Supreme Court of the State of New York, New York County
Jul 9, 2010
2010 N.Y. Slip Op. 31838 (N.Y. Sup. Ct. 2010)

Opinion

106001/09.

July 9, 2010.


Plaintiff moves for an order, inter alia, striking the Answer and Affirmative Defenses of all defendants, or, in the alternative, setting a date certain for compliance or scheduling a case conference, based on defendants' failure to provide discovery. Plaintiff further seeks leave to amend it complaint, pursuant to CPLR 3025(b). Defendant Statecourt Enterprise, Inc. ("Statecourt") cross-moves for summary judgment, pursuant to CPLR 3212, dismissing the complaint as to it and seeks sanctions to be imposed upon plaintiff.

At a preliminary conference held on March 12, 2010, plaintiff withdrew this first branch of its motion, as the parties entered into a discovery schedule.

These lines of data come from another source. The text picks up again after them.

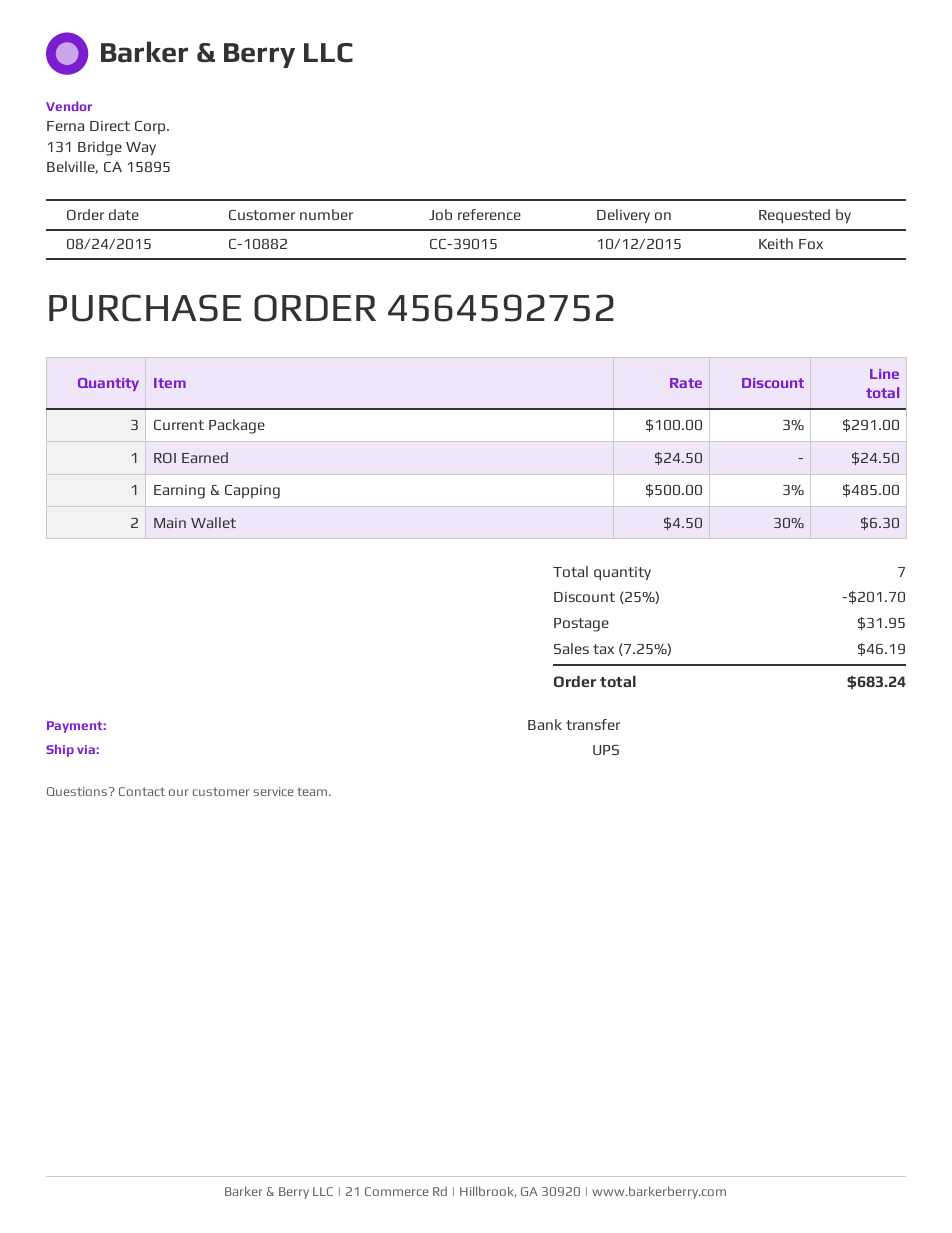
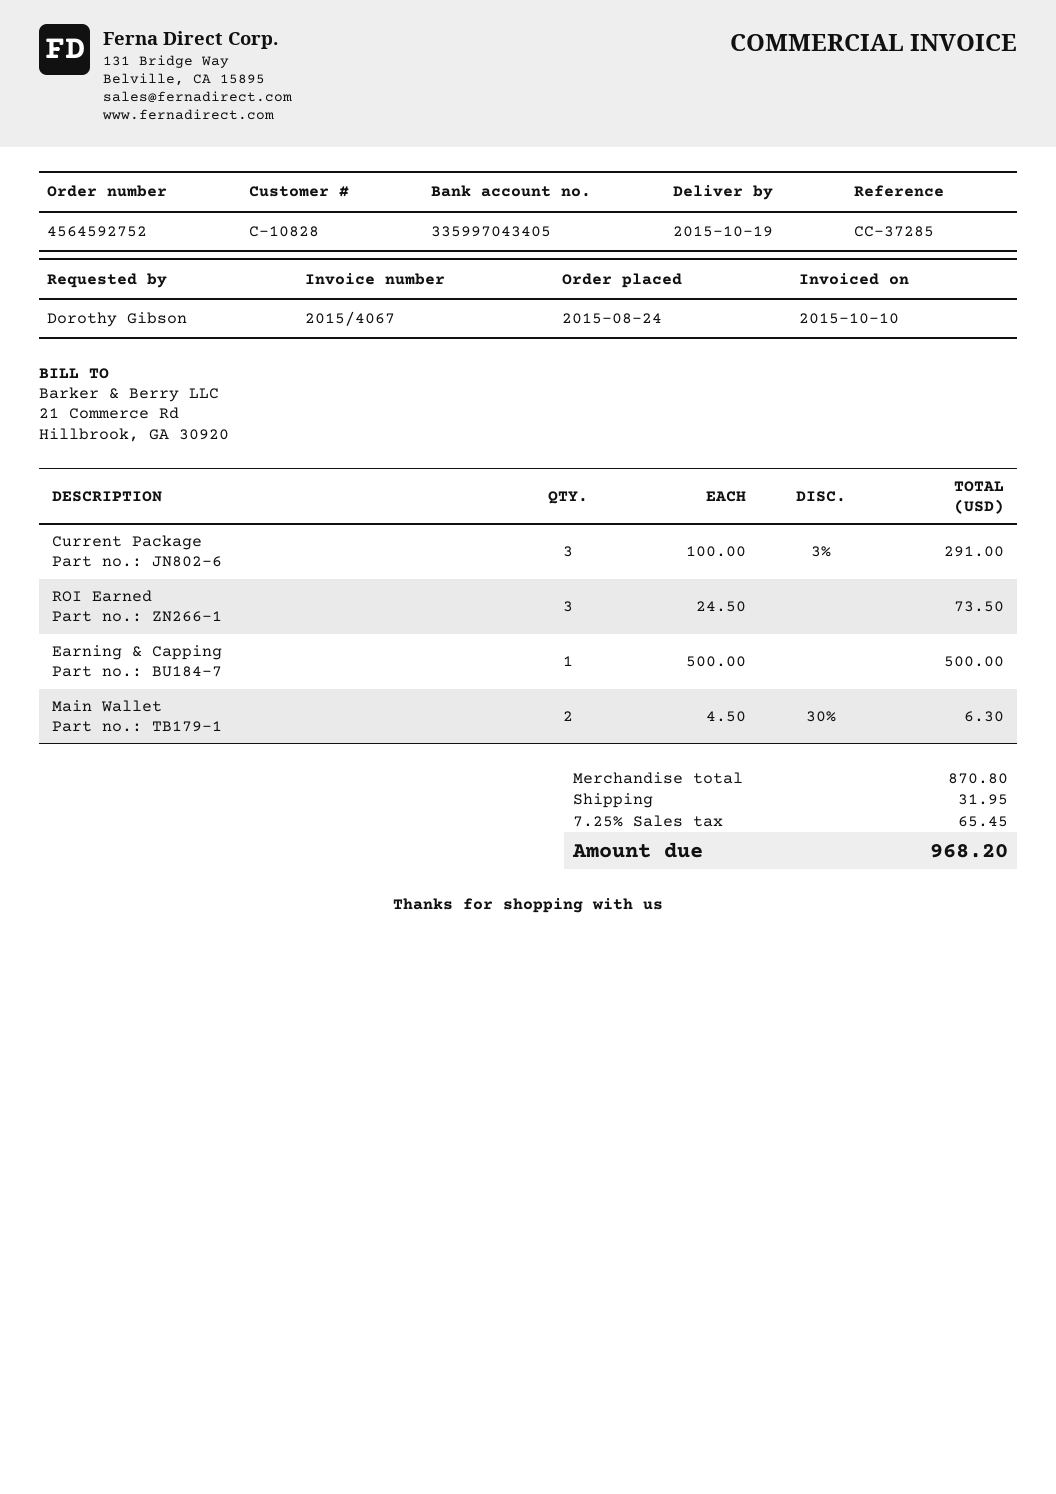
delivery date: 2015-10-12 -> 2015-10-19
customer number: C-10882 -> C-10828
reference: CC-39015 -> CC-37285
ordered by: Keith Fox -> Dorothy Gibson
ROI Earned: 1 x 24.50 = 24.50 -> 3 x 24.50 = 73.50
Earning & Capping: 1 x 500.00 - 3% = 485.00 -> 1 x 500.00 = 500.00
discount: 25% = 201.70 -> none
tax: 7.25% = 46.19 -> 7.25% = 65.45
total: 683.24 -> 968.20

This action is based upon a breach of a brokerage fee agreement (the "Agreement") entered into between plaintiff and defendant 1375 Management Group, LLC ("1375 Management"), and signed by defendant Harry Ashkenazi ("Ashkenazi"), as 1375 Management's principal. Pursuant to the Agreement, plaintiff was to be the exclusive leasing agent to find a sub-tenant for the property being rented by 1375 Management at 1375 Broadway, New York, New York. Defendant Statecourt Enterprise, Inc. ("Statecourt") is the net lessee and landlord of 1375 Broadway. The Agreement stated that defendant 1375 Management agreed to pay the commission set forth in the commission agreement to plaintiff when a lease agreement was fully executed between defendant 1375 Management and a sub-tenant of the premises. The commission agreement provided for defendant 1375 Management to pay plaintiff a total of $432,998.45.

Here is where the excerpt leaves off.